In Ohio v. Robinette, ___ U.S. ___, 117 S.
Ct. 417 (1996), the United
States Supreme Court recently addressed the validity of a consent to search in a very
similar factual situation. An Ohio deputy sheriff stopped Robinette for speeding, gave
him a verbal warning, and returned his driver's license. The deputy then asked
Robinette whether he was carrying any illegal contraband, weapons or drugs in his car.
Robinette answered "no" and consented to a search of his car, which revealed a small
amount of marijuana and another controlled substance. He was arrested for knowing
possession of a controlled substance. Id. at ___, 117
S. Ct. at 419.
Robinette's pretrial suppression motion was denied, but the Ohio Court
of Appeals reversed on the ground that the search resulted from an unlawful detention.
Id. at ___, 117 S. Ct. at 419. The Supreme Court of
Ohio affirmed, establishing a
bright-line prerequisite that an officer clearly state when a citizen validly detained for
a traffic violation is legally free to go. Id. at ___,
117 S. Ct. at 419-20.
The United States Supreme Court reversed. The Court held that the
Fourth Amendment does not require that a lawfully seized person be advised that he or
she is free to go before his or her consent to search will be recognized as voluntary.
The Court stated that the Fourth Amendment's touchstone is reasonableness, which is
measured in objective terms by examining the totality of the circumstances. Similarly,
the Fourth Amendment test for a valid consent to search is that the consent is voluntary,
and voluntariness is a question of fact to be determined from all the circumstances.
Id.
at ___, 117 S. Ct. at 421.
The trial court here made extensive findings, and the record supports its
findings. The court found the detention was of a short duration and the request to
search was made within a reasonable time. The court found that Gaulrapp was not
under the influence of intoxicants, he appeared to understand the requests, no handcuffs
were used, no threats or promises were made, he did not object at any time during the
search of his person or vehicle, and the scope of the searches did not exceed the
consent.
Based on Ohio v. Robinette, we must reject
Gaulrapp's argument that the
officers had to tell Gaulrapp he was free to leave after they questioned him about the
muffler. Instead, we must consider all the circumstances in deciding whether Gaulrapp
freely and voluntarily consented to the search. We conclude that he did.

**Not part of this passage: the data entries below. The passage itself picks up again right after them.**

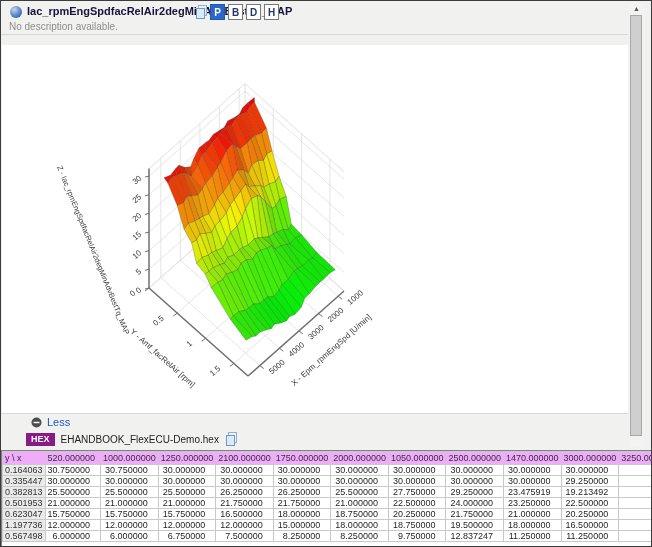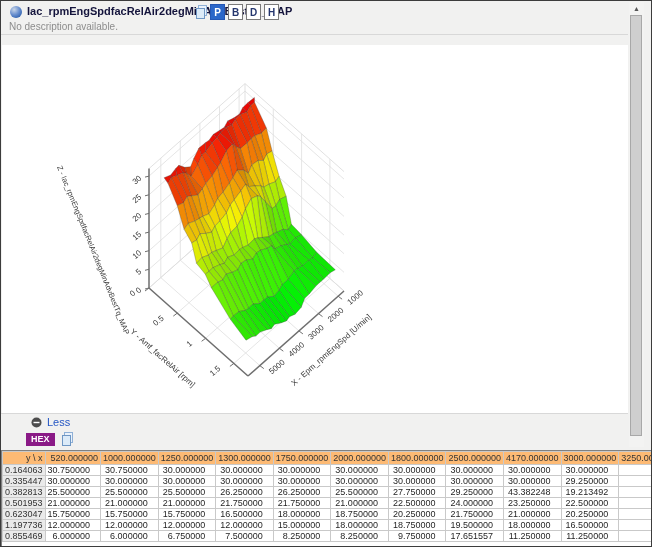--- a/index.html
+++ b/index.html
@@ -34,21 +34,21 @@
   .vscroll{left:628px;top:1px;width:15px;height:445px;background:#f3f3f2;}
   .vscroll .arrow{position:absolute;top:1px;left:0;width:15px;height:11px;font-size:7px;
                   color:#555;text-align:center;line-height:11px;}
   .vscroll .thumb{position:absolute;top:13px;left:1px;width:12px;height:421px;background:#cfcfcf;
                   border:1px solid #a8a8a8;box-sizing:border-box;}
   
   .table-wrap{left:0;top:449px;width:652px;height:98px;overflow:hidden;background:#fff;
               border-top:1px solid #808080;border-left:1px solid #808080;}
   table{border-collapse:collapse;table-layout:fixed;font-size:9px;}
   th,td{border:1px solid #c9c9c9;height:11px;padding:0 2px;overflow:hidden;white-space:nowrap;box-sizing:border-box;}
-  th{background:#fdba74;font-weight:normal;color:#333;text-align:right;}
+  th{background:#f0abfc;font-weight:normal;color:#333;text-align:left;}
   td.ylab{background:#eaeaea;text-align:center;color:#333;}
   td.val{text-align:right;padding-right:10px;color:#1f1f1f;background:#fff;}
 </style>
 </head>
 <body>
 
 <div class="app">
 
   <span class="abs sphere"></span>
   <span class="abs title">Iac_rpmEngSpdfacRelAir2degMinAdvBestTq_MAP</span>
@@ -316,20 +316,21 @@
 
   <div class="abs less-row">
     <svg width="11" height="11">
       <circle cx="5.5" cy="5.5" r="5" fill="#4d4d4d"></circle>
         <rect x="2.5" y="4.8" width="6" height="1.4" fill="#fff"></rect>
     </svg>
     <span class="less-label" style="color: rgb(36, 86, 196);">Less</span>
   </div>
   <div class="abs file-row">
     <span class="file-badge" style="background-color: rgb(138, 26, 134);">HEX</span>
+    <span class="file-name">EHANDBOOK_FlexECU-Demo.hex</span>
     <svg width="13" height="14">
         <rect x="3.5" y="0.5" width="8" height="10" fill="#eaf2fb" stroke="#8fb0d6"></rect>
         <rect x="1.5" y="3.5" width="8" height="10" fill="#dcebf8" stroke="#6f97c4"></rect>
       </svg>
   </div>
 
   <div class="abs vscroll">
     <div class="arrow">▲</div>
     <div class="thumb"></div>
   </div>
@@ -349,26 +350,26 @@
           <col style="width:65px">
           <col style="width:65px">
           <col style="width:65px">
         </colgroup>
         <thead>
           <tr>
             <th style="height:13px">y \ x</th>
             <th>520.000000</th>
             <th>1000.000000</th>
             <th>1250.000000</th>
-            <th>1300.000000</th>
+            <th>2100.000000</th>
             <th>1750.000000</th>
             <th>2000.000000</th>
-            <th>1800.000000</th>
+            <th>1050.000000</th>
             <th>2500.000000</th>
-            <th>4170.000000</th>
+            <th>1470.000000</th>
             <th>3000.000000</th>
             <th>3250.000000</th>
           </tr>
         </thead>
         <tbody>
           <tr>
             <td class="ylab">0.164063</td>
             <td class="val">30.750000</td>
             <td class="val">30.750000</td>
             <td class="val">30.000000</td>
@@ -398,21 +399,21 @@
           <tr>
             <td class="ylab">0.382813</td>
             <td class="val">25.500000</td>
             <td class="val">25.500000</td>
             <td class="val">25.500000</td>
             <td class="val">26.250000</td>
             <td class="val">26.250000</td>
             <td class="val">25.500000</td>
             <td class="val">27.750000</td>
             <td class="val">29.250000</td>
-            <td class="val">43.382248</td>
+            <td class="val">23.475919</td>
             <td class="val">19.213492</td>
             <td class="val"></td>
           </tr>
           <tr>
             <td class="ylab">0.501953</td>
             <td class="val">21.000000</td>
             <td class="val">21.000000</td>
             <td class="val">21.000000</td>
             <td class="val">21.750000</td>
             <td class="val">21.750000</td>
@@ -445,29 +446,29 @@
             <td class="val">12.000000</td>
             <td class="val">15.000000</td>
             <td class="val">18.000000</td>
             <td class="val">18.750000</td>
             <td class="val">19.500000</td>
             <td class="val">18.000000</td>
             <td class="val">16.500000</td>
             <td class="val"></td>
           </tr>
           <tr>
-            <td class="ylab">0.855469</td>
+            <td class="ylab">0.567498</td>
             <td class="val">6.000000</td>
             <td class="val">6.000000</td>
             <td class="val">6.750000</td>
             <td class="val">7.500000</td>
             <td class="val">8.250000</td>
             <td class="val">8.250000</td>
             <td class="val">9.750000</td>
-            <td class="val">17.651557</td>
+            <td class="val">12.837247</td>
             <td class="val">11.250000</td>
             <td class="val">11.250000</td>
             <td class="val"></td>
           </tr>
         </tbody>
       </table>
   </div>
 
 </div>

Gaulrapp argues, however, that the very asking of the first question about
drugs and firearms, without a reasonable suspicion that he possessed either, transformed
the legal stop into an illegal stop, making his consent automatically invalid. In
Robinette, the police asked the suspect the same
question, immediately followed by a
request to search, just as in this case. The Court in
Robinette did not expressly decide
whether the asking of this question and asking permission to search violated the Fourth
Amendment. However, we have difficulty in reconciling its conclusion--that
Robinette's consent to search, if voluntary based on all the circumstances, is valid--with
Gaulrapp's proposition that the consent is invalid solely because the officers could not
legally ask to search in the first place.
The cases Gaulrapp relies on are factually distinguishable. They involve
prolonged detention after the officers concluded or should have concluded that the
justification for the initial stop did not warrant further detention. See
United States v.
Ramos, 20 F.3d 348, 351-53 (8th Cir. 1994) (illegal detention occurred
when, after
original purpose of stop was accomplished, passenger was questioned in police car for
forty minutes; consent to search tainted by this illegality); United States v.
McSwain,
29 F.3d 558, 561-64 (10th Cir. 1994) ("protracted" detention after purpose of stop
satisfied was illegal and made consent invalid); United States v.
Lee, 73 F.3d 1034,
1040 (10th Cir. 1996) (consent to search invalid because deputy did not return
documents relating to initial justification for stop before asking for consent to search).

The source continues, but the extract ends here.